Task to complete: Check each line of the records below and collect those holding "normal".

Extracted material:
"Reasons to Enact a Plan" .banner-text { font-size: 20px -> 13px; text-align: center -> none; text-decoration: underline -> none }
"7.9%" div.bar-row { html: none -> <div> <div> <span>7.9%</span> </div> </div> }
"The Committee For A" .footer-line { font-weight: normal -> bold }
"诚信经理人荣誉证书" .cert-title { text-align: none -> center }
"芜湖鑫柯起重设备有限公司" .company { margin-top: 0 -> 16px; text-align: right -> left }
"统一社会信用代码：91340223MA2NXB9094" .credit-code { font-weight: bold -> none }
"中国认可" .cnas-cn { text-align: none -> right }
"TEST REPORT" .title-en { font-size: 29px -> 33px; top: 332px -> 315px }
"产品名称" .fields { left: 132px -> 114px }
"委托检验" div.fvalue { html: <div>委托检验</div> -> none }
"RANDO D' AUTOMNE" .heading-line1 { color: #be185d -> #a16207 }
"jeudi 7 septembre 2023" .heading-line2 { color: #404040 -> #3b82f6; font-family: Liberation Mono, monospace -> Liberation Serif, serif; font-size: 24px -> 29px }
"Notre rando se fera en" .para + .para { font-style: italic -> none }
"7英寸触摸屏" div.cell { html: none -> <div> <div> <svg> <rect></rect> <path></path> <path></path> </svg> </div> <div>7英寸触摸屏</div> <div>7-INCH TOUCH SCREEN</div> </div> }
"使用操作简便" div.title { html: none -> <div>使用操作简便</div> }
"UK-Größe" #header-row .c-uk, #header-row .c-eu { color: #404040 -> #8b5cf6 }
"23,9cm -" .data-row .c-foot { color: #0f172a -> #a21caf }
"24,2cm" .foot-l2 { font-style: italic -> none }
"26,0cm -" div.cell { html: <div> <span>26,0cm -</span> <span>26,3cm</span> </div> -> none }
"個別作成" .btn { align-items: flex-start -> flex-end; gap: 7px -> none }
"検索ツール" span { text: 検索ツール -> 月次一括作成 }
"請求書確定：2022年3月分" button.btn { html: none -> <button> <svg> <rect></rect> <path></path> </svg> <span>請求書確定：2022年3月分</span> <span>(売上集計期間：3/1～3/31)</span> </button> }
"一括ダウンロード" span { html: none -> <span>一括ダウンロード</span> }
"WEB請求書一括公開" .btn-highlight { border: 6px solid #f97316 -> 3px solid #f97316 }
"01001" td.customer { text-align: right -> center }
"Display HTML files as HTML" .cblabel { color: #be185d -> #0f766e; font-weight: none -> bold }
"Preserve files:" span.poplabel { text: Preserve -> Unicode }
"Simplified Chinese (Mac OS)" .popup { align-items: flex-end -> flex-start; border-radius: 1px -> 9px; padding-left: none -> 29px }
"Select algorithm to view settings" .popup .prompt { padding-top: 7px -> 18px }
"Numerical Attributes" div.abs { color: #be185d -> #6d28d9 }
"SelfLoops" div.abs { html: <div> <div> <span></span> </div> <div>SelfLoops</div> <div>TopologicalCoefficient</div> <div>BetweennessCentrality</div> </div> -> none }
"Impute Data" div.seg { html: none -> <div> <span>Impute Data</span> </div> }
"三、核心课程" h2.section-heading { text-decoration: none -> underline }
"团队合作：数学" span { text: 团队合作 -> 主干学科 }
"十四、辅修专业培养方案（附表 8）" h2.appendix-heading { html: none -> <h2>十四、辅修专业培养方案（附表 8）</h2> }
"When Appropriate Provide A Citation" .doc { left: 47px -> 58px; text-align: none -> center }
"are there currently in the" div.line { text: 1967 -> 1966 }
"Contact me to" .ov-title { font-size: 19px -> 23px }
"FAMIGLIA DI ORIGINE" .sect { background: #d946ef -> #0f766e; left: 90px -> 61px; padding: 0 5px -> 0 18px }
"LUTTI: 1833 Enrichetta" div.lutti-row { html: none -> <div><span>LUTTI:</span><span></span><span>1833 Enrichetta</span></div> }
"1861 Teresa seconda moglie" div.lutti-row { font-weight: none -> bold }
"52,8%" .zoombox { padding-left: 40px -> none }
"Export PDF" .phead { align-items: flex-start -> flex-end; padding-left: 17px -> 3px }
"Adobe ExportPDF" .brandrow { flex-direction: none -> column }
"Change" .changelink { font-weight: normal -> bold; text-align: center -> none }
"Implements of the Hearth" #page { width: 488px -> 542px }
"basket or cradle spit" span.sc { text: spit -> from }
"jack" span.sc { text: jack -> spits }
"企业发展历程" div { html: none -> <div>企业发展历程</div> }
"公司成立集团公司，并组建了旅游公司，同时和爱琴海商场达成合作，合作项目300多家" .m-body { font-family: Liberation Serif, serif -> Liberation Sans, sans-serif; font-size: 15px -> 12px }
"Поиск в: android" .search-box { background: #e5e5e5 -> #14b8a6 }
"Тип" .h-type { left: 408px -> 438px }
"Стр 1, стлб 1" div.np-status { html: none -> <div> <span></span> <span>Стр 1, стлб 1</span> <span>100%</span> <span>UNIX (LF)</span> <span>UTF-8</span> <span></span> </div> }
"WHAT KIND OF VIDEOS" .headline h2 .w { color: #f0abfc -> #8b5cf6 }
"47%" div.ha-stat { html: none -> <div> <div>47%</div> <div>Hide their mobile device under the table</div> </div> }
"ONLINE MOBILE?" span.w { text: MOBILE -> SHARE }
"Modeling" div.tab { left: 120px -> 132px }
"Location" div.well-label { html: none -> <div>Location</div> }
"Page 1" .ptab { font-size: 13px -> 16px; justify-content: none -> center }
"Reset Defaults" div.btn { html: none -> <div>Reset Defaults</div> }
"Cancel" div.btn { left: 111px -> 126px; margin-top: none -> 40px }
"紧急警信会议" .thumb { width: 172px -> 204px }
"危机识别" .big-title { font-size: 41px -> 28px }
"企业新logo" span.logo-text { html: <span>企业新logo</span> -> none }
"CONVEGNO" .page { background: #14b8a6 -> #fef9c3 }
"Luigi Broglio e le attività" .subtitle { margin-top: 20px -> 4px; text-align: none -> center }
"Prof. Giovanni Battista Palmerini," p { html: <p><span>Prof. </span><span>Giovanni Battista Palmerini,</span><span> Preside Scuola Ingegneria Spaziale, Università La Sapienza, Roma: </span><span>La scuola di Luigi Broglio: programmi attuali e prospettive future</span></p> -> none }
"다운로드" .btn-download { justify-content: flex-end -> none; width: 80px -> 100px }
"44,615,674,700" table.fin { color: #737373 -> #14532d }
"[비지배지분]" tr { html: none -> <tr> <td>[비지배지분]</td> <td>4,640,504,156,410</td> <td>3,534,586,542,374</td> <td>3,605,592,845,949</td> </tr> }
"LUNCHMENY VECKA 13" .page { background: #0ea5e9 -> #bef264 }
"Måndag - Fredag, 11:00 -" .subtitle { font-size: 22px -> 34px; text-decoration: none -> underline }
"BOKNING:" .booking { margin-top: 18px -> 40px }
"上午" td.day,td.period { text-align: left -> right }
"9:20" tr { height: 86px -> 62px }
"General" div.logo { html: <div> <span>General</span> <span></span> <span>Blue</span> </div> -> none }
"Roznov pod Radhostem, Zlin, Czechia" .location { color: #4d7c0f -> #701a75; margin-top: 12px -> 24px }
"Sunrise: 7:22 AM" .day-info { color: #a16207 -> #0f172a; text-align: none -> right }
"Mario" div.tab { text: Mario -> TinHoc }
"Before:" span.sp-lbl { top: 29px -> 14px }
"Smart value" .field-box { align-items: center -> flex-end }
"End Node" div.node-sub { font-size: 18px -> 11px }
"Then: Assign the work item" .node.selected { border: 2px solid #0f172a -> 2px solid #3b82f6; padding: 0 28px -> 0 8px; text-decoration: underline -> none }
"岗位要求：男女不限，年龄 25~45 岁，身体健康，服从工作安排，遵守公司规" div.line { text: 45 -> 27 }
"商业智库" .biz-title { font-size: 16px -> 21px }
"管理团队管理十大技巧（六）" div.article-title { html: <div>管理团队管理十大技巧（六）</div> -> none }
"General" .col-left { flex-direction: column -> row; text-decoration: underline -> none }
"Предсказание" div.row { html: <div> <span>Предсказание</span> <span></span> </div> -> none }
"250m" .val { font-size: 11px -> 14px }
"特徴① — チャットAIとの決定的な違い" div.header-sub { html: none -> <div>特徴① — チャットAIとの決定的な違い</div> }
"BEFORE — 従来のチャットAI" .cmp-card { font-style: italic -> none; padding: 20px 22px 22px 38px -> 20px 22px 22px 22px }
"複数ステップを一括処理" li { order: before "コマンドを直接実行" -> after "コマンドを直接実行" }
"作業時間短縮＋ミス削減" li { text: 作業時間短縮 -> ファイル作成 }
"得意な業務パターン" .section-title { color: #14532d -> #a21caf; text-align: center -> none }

Response to the task:
"The Committee For A" .footer-line { font-weight: normal -> bold }
"Change" .changelink { font-weight: normal -> bold; text-align: center -> none }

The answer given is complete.